▸ **Records shown**
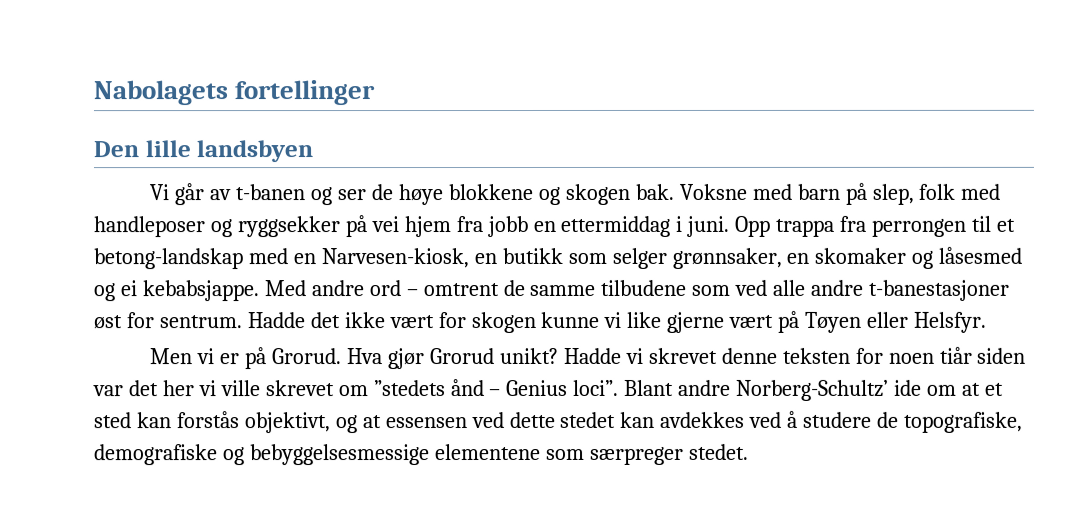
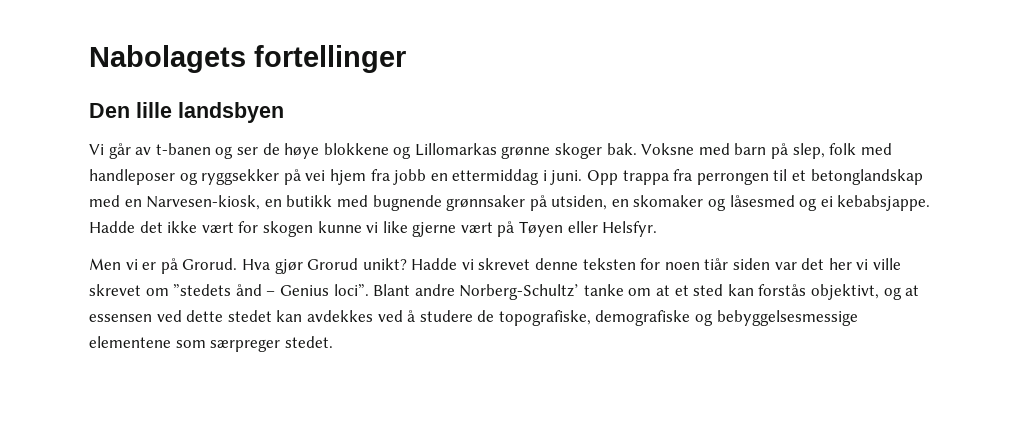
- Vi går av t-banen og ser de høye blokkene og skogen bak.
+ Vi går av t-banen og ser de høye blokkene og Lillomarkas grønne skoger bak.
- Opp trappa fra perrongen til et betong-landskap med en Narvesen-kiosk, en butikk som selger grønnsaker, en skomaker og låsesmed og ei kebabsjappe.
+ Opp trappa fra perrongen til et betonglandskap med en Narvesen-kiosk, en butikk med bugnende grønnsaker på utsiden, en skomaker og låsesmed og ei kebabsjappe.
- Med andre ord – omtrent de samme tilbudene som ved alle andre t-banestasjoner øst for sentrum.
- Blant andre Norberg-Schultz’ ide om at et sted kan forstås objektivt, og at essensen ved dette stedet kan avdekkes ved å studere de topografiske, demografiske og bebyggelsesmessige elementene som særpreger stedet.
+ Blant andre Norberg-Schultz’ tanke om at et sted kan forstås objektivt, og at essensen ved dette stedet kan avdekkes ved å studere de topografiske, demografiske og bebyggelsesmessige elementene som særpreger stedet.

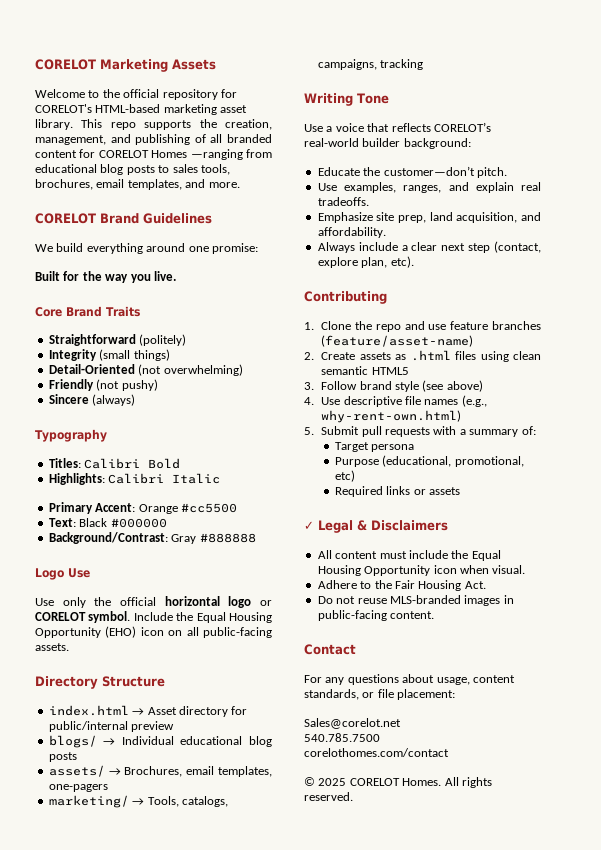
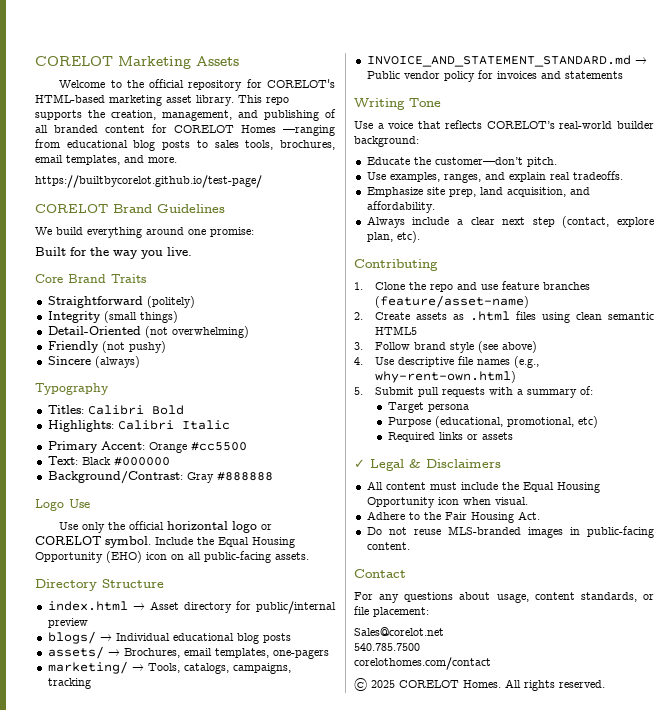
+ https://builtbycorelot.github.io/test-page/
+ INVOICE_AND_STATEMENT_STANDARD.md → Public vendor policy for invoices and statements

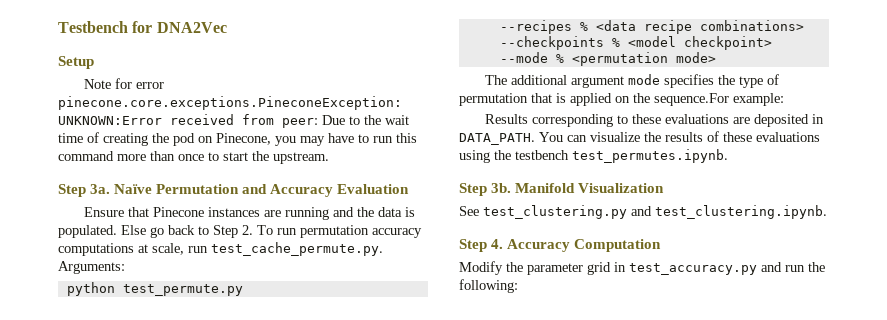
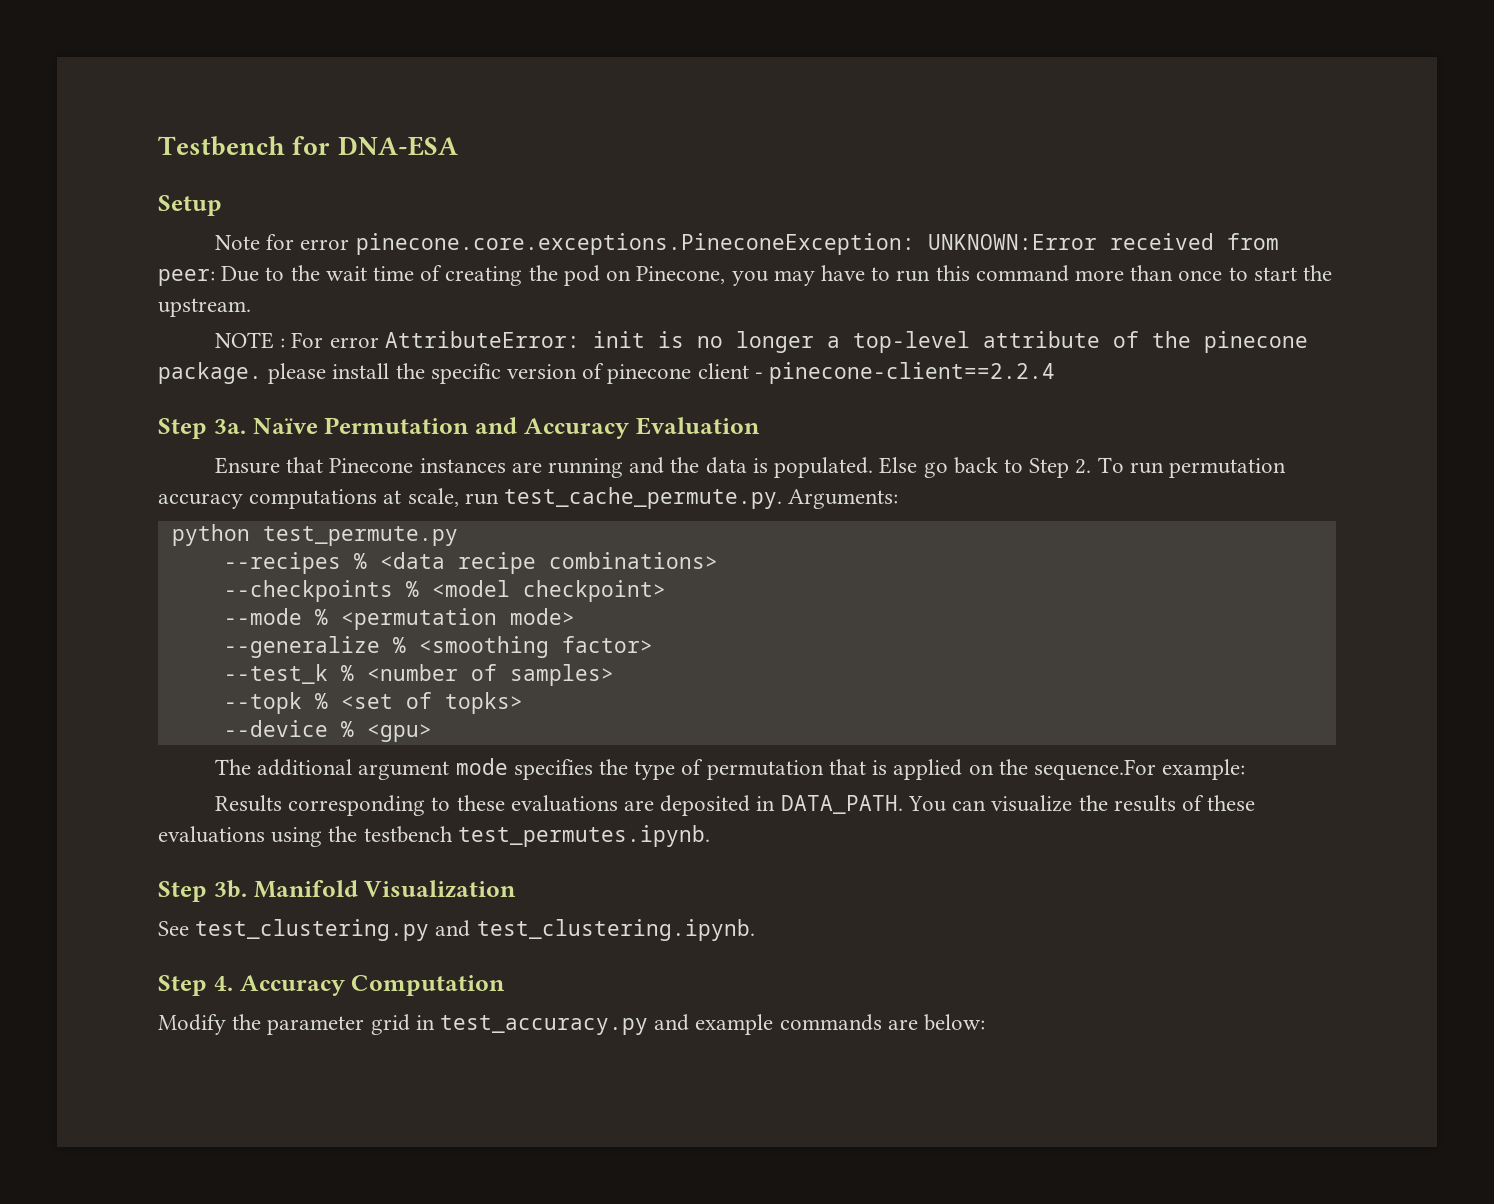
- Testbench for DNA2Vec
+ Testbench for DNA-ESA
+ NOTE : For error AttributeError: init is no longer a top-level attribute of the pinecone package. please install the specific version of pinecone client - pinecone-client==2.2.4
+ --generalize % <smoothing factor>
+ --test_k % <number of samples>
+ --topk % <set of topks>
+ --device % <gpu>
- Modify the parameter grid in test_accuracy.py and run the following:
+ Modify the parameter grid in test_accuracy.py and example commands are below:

▸ **What the task asks**
Extract every line of the records above that contains the word "kiosk".

▸ **Response to the exercise**
- Opp trappa fra perrongen til et betong-landskap med en Narvesen-kiosk, en butikk som selger grønnsaker, en skomaker og låsesmed og ei kebabsjappe.
+ Opp trappa fra perrongen til et betonglandskap med en Narvesen-kiosk, en butikk med bugnende grønnsaker på utsiden, en skomaker og låsesmed og ei kebabsjappe.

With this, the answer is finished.